- [Saved data entries]:
[Start of Attachment]

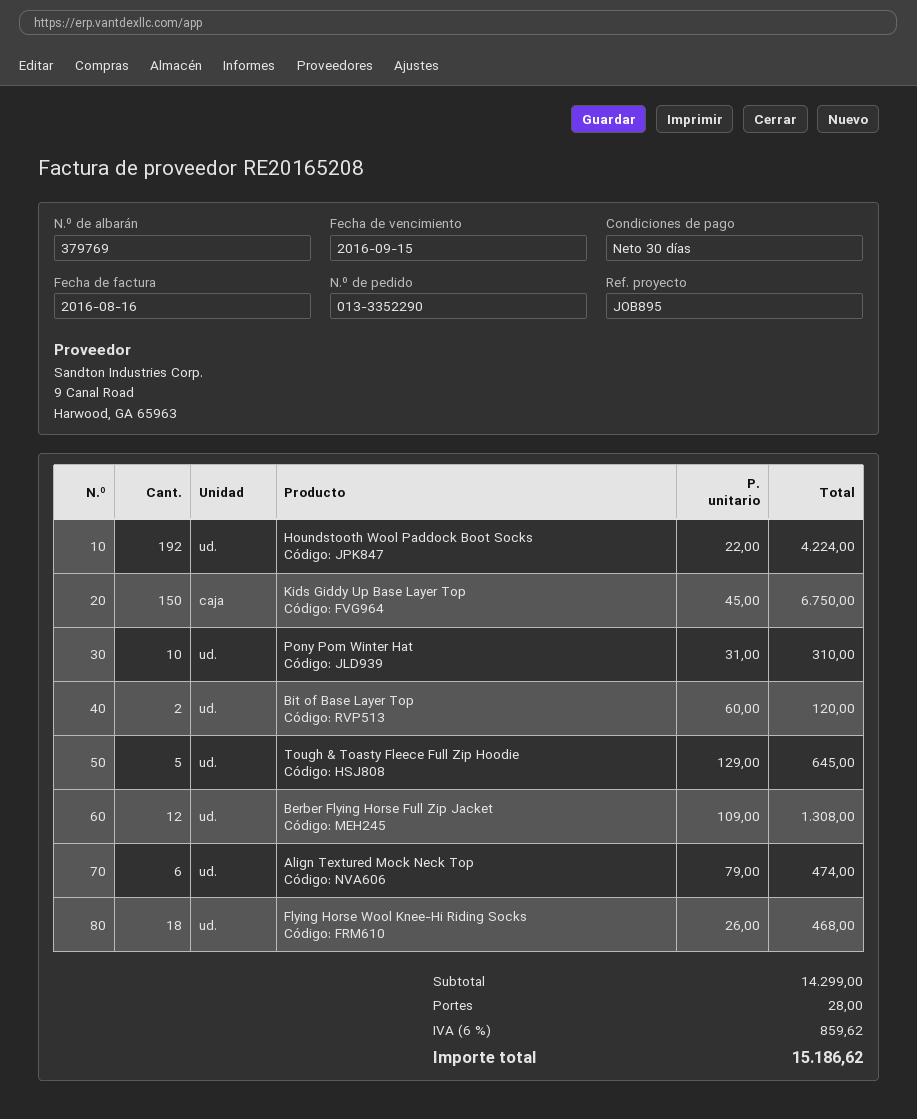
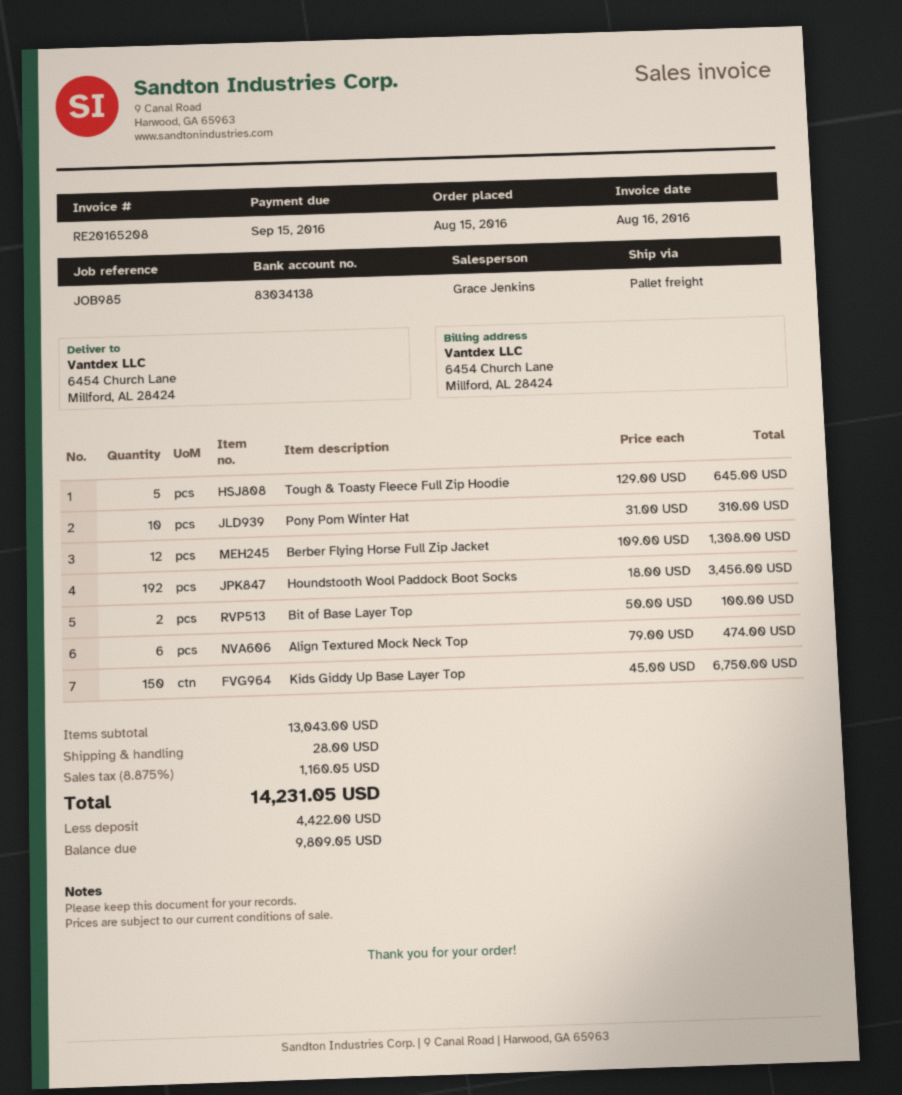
reference: JOB895 -> JOB985
Houndstooth Wool Paddock Boot Socks: 192 x 22.00 = 4224.00 -> 192 x 18.00 = 3456.00
Bit of Base Layer Top: 2 x 60.00 = 120.00 -> 2 x 50.00 = 100.00
Flying Horse Wool Knee-Hi Riding Socks: 18 x 26.00 = 468.00 -> none
subtotal: 14299.00 -> 13043.00
tax: 6% = 859.62 -> 8.875% = 1160.05
total: 15186.62 -> 14231.05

[End of Attachment]

- [WORK INSTRUCTIONS]: A verbatim printout of the entries above is expected, free of pictures.

- [SOLUTION FOR THIS PROBLEM]:
reference: JOB895 -> JOB985
Houndstooth Wool Paddock Boot Socks: 192 x 22.00 = 4224.00 -> 192 x 18.00 = 3456.00
Bit of Base Layer Top: 2 x 60.00 = 120.00 -> 2 x 50.00 = 100.00
Flying Horse Wool Knee-Hi Riding Socks: 18 x 26.00 = 468.00 -> none
subtotal: 14299.00 -> 13043.00
tax: 6% = 859.62 -> 8.875% = 1160.05
total: 15186.62 -> 14231.05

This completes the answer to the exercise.